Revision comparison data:
▽
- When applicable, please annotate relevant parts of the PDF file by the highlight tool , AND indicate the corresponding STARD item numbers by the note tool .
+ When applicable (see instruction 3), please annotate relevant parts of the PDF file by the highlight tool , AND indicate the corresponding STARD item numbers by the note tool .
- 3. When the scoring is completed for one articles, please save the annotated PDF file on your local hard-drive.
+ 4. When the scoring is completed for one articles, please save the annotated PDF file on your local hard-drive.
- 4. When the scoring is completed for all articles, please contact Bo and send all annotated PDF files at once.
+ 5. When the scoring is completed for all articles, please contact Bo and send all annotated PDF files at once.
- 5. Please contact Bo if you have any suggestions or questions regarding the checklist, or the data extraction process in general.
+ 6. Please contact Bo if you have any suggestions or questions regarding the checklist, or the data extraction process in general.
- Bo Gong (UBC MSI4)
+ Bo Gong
△
▽
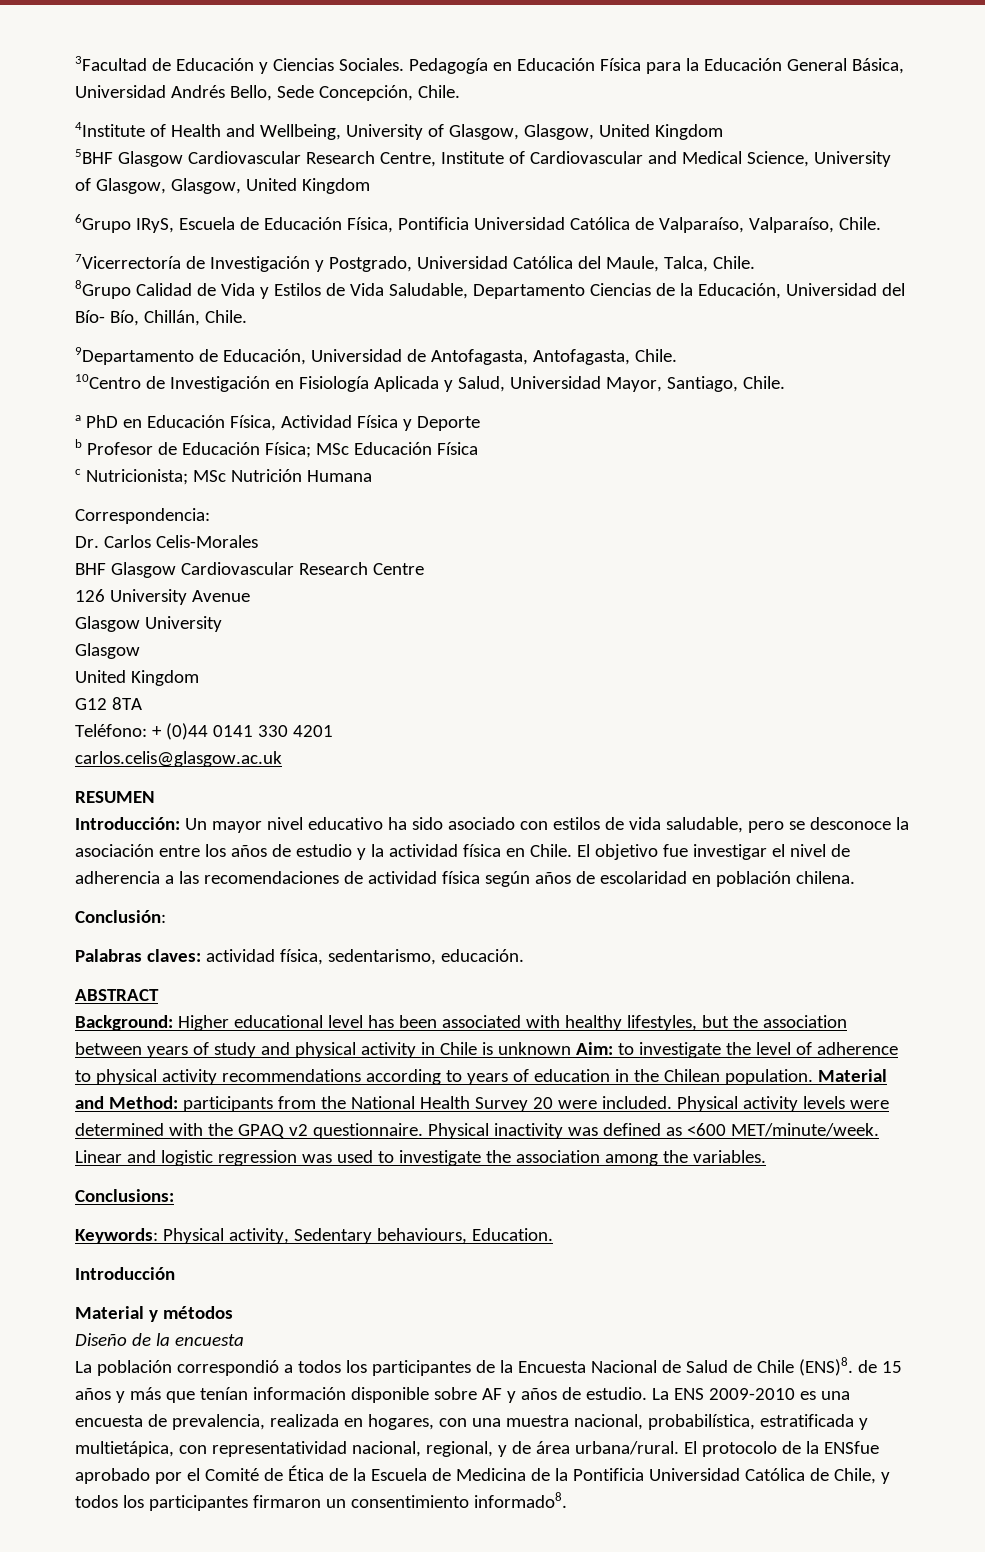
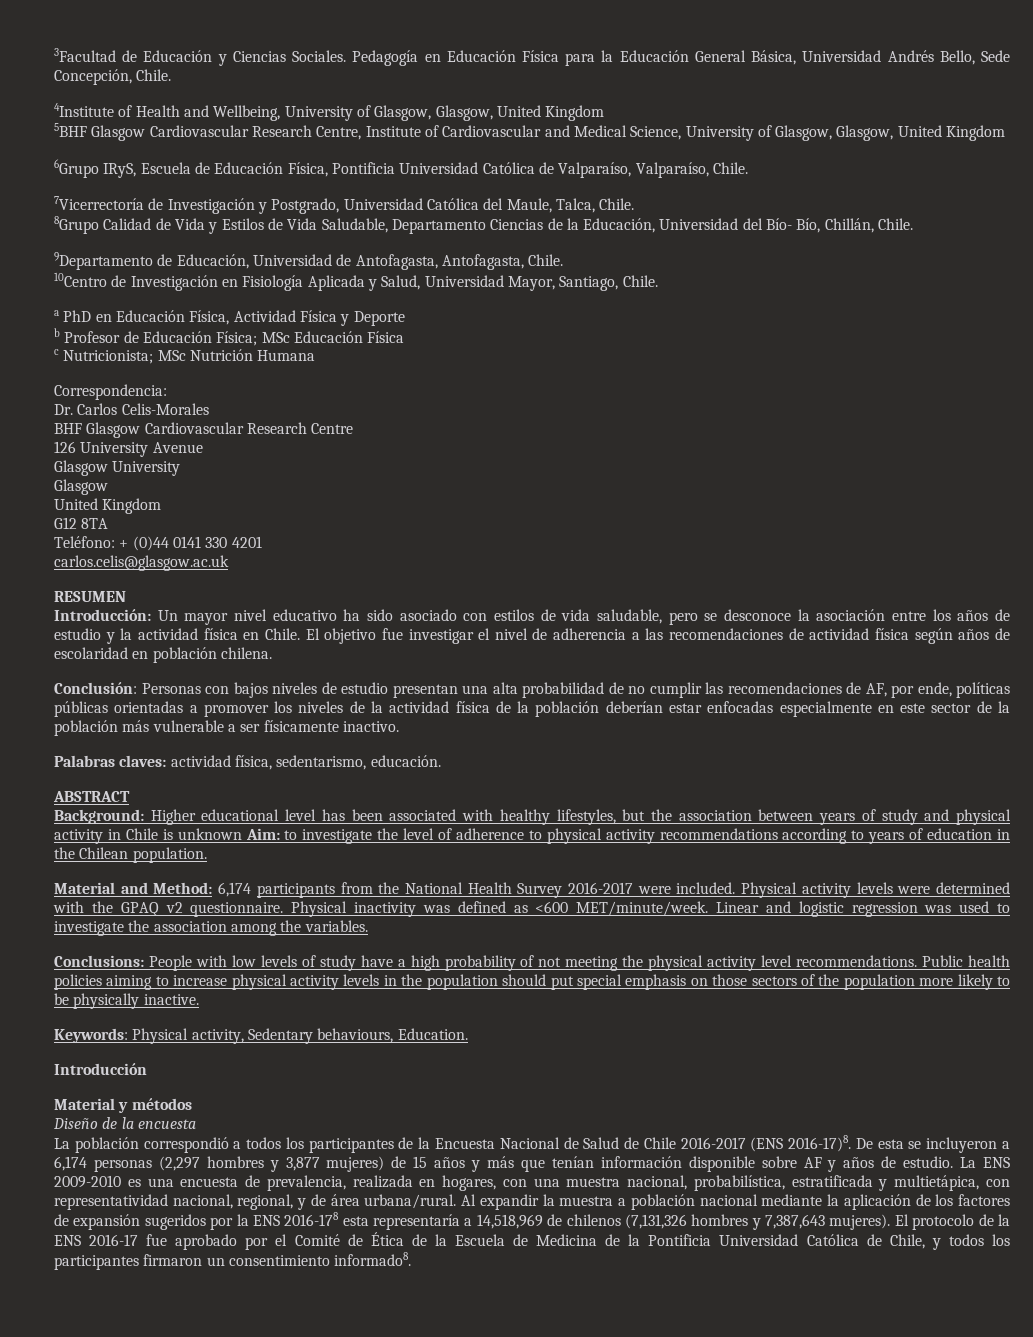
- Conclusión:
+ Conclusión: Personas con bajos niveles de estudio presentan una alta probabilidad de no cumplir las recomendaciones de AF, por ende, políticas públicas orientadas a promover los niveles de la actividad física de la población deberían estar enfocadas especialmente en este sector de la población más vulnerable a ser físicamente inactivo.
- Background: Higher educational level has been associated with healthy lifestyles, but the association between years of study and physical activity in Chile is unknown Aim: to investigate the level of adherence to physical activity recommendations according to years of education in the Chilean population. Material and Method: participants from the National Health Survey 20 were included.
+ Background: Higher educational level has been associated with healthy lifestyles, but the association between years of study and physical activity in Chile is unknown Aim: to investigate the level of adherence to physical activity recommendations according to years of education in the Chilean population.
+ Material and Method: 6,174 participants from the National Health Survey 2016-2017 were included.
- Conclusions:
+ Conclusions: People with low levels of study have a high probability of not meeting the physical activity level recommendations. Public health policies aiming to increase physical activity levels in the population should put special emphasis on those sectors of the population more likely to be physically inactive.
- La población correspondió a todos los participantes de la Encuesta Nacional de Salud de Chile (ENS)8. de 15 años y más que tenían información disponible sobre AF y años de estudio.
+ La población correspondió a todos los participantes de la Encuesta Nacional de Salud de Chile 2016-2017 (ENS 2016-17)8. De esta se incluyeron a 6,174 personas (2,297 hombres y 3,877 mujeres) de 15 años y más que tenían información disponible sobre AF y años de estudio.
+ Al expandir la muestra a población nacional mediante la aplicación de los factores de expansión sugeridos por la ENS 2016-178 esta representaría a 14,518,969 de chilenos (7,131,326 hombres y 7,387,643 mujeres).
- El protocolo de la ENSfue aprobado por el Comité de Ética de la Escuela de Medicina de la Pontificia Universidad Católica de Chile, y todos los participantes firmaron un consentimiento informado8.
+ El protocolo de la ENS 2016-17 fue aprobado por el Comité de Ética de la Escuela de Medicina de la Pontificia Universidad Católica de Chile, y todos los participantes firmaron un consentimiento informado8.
△
Assignment - In the entries above, one line contains "de Chile 2016-2017" and another contains "y 7,387,643 mujeres).". Reproduce exactly those two lines and the lines between them, nothing else.

Result of the task -
+ La población correspondió a todos los participantes de la Encuesta Nacional de Salud de Chile 2016-2017 (ENS 2016-17)8. De esta se incluyeron a 6,174 personas (2,297 hombres y 3,877 mujeres) de 15 años y más que tenían información disponible sobre AF y años de estudio.
+ Al expandir la muestra a población nacional mediante la aplicación de los factores de expansión sugeridos por la ENS 2016-178 esta representaría a 14,518,969 de chilenos (7,131,326 hombres y 7,387,643 mujeres).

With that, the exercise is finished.